It occurred to me last night as I got off the train and stepped into a downpour that I can gauge my stress level by how I react to the rain. It had been an long, exhausting day of teaching both first graders and adults so I was tired. But when the drops from the heavy rain landed on my face I slowed my fast paced stride and took it in. It felt great.
I have always loved the rain.
Flashback to me as a child sitting with my coloring book and listening to Rainy Days and Mondays by The Carpenters while my mom busied herself in the kitchen making us something delicious to eat.
Cut to Joy and I, at eighteen and seventeen years of age respectively, running out during a break from rehearsals for my first college production of The Amorous Flea and into a thunder storm. We found the biggest puddle in the parking lot and dove into it with abandon. It was filthy but we rolled and splashed about laughing our silly young asses off. We didn't care that we had to be back inside in a few minutes.

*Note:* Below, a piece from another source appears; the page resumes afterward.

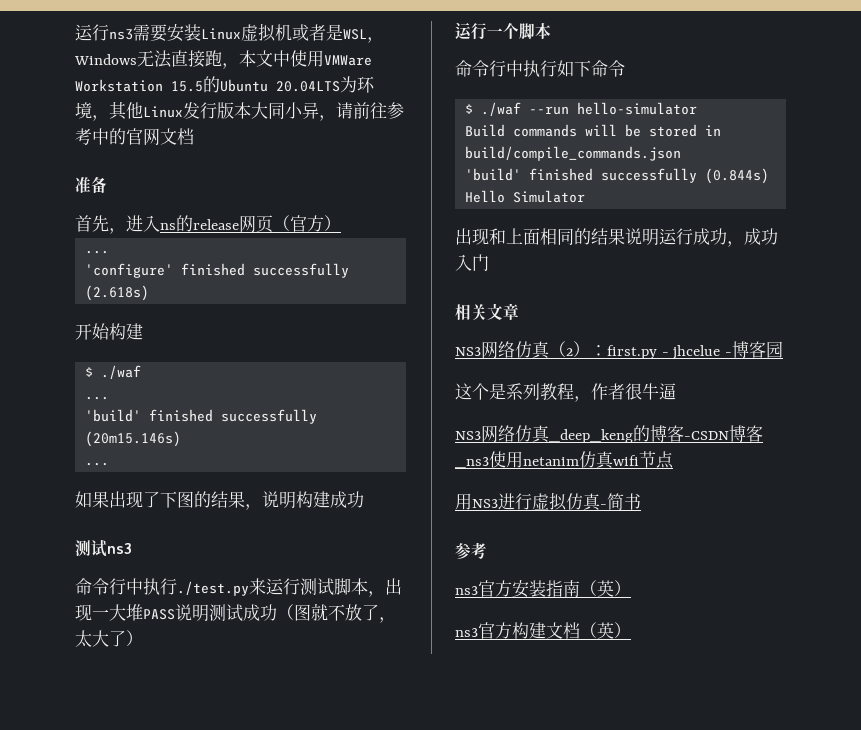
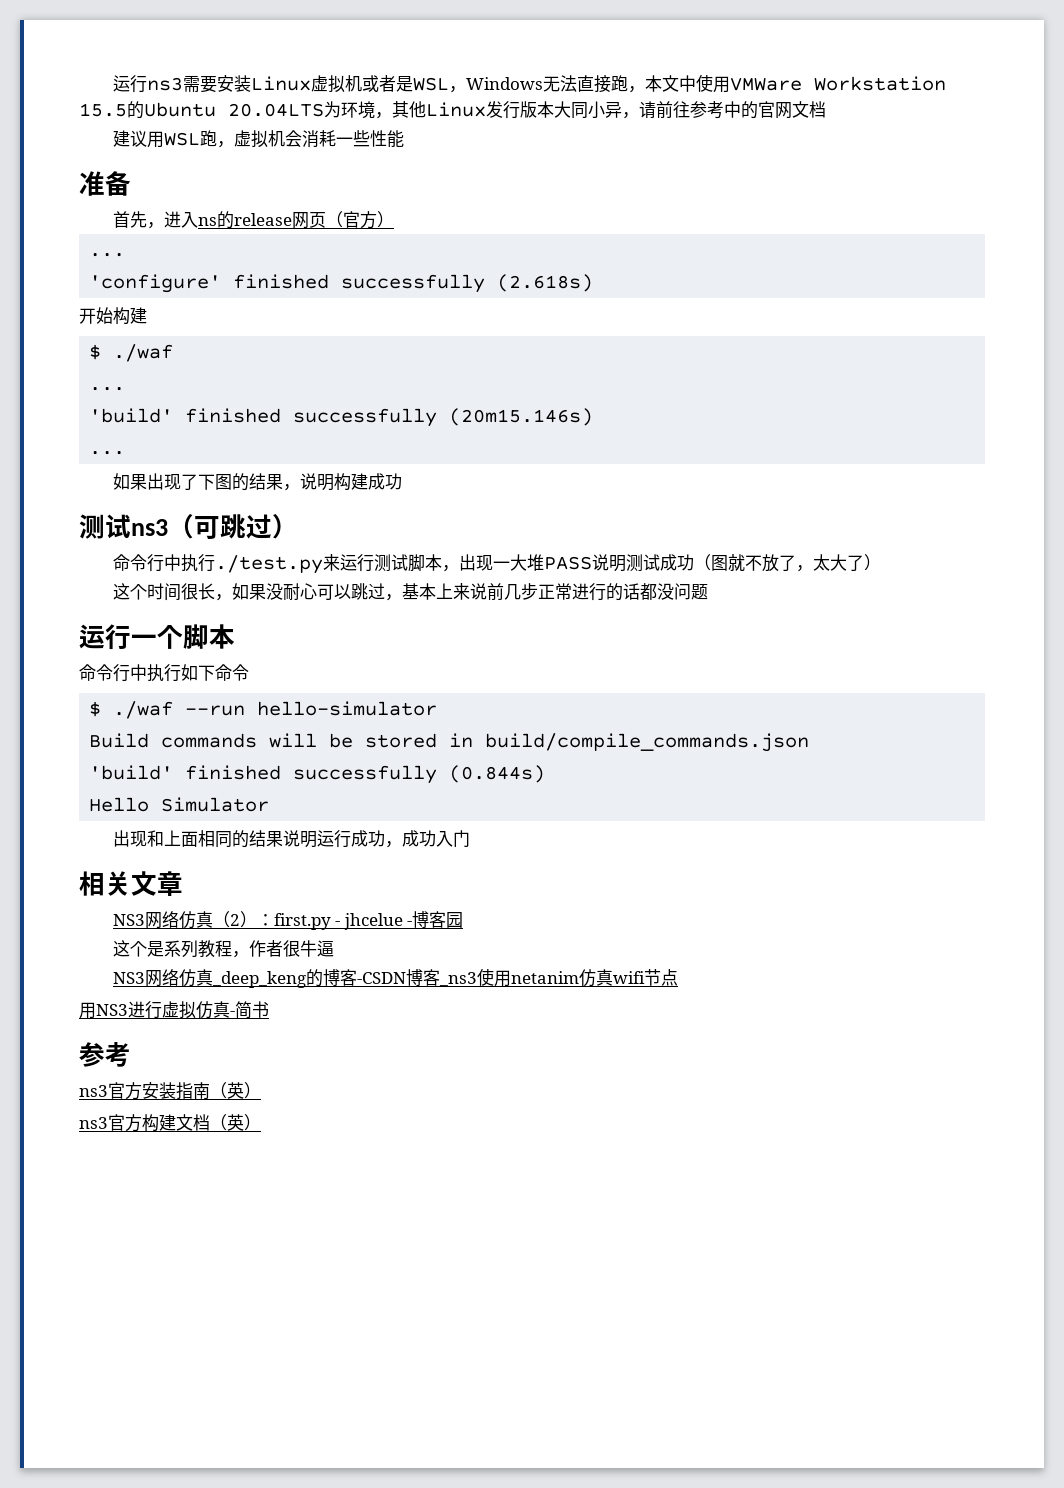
(194, 136) none -> [112,130,404,148] // 建议用WSL跑，虚拟机会消耗一些性能
(132, 548) none -> [168,514,298,539] （可跳过）
(143, 638) none -> [112,583,708,601] // 这个时间很长，如果没耐心可以跳过，基本上来说前几步正常进行的话都没问题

And there I was at nineteen attending my first concert in Central Park for the now infamous Diana Ross fiasco to raise money for a playground. I had camped out all day with my friends Dana and Eric to secure a spot, but before the show started the skies opened up. A mass of fans pushed forward trampling our blanket but not our spirits. Miss Ross came out and thanked us for sticking around. Loud applause. She sang a few numbers while her hot pink leotard increasingly clung to her with each falling raindrop. When the cats and dogs could no longer be ignored she sent us cautiously on our way. We walked all the way back to Penn Station arriving soaked to the bone. We were drenched and cold, due to the air conditioning on the train, but knowing that I had a hot shower and a warm bed waiting for me make it all worth it.
Jump forward to Mike and I getting caught in a sudden summer shower while riding our bikes on the tow path. Our back tires were kicking up mud so our backs were covered with dirt. We were still a long way from home but we swerved around the newly formed puddles making a valiant effort to slip between the raindrops. Until it hit us that we should simply enjoy the moment. Before we arrived at our destination the rain had stopped and we were treated to the always amazing, always beautiful sight of a rainbow.
I was in my 30s before I understood why anyone would even own an umbrella. Those useless, annoying contraptions that cause more trouble than they are worth. But, I grew up. I felt pressure. I had places to go and people to see, and I didn't want to go there or see them with wet socks and heavy clothes. So I got an umbrella. I ran through the rain and avoided puddles.
As I felt the rain hit my face the other night I made a conscious decision to slow down, breath and really feel it. Feel the dampness on my white dress shirt, feel it stick to my body, feel the water run down my back. Of course, I knew I was about to get in my car and go home to change so it was no big deal.
The point is to hold onto that feeling. That beautifully alive feeling of standing in a storm with your arms outstretched. Just taking a moment to slow down and remember what it was like to spend the day coloring while mom took care of the rest.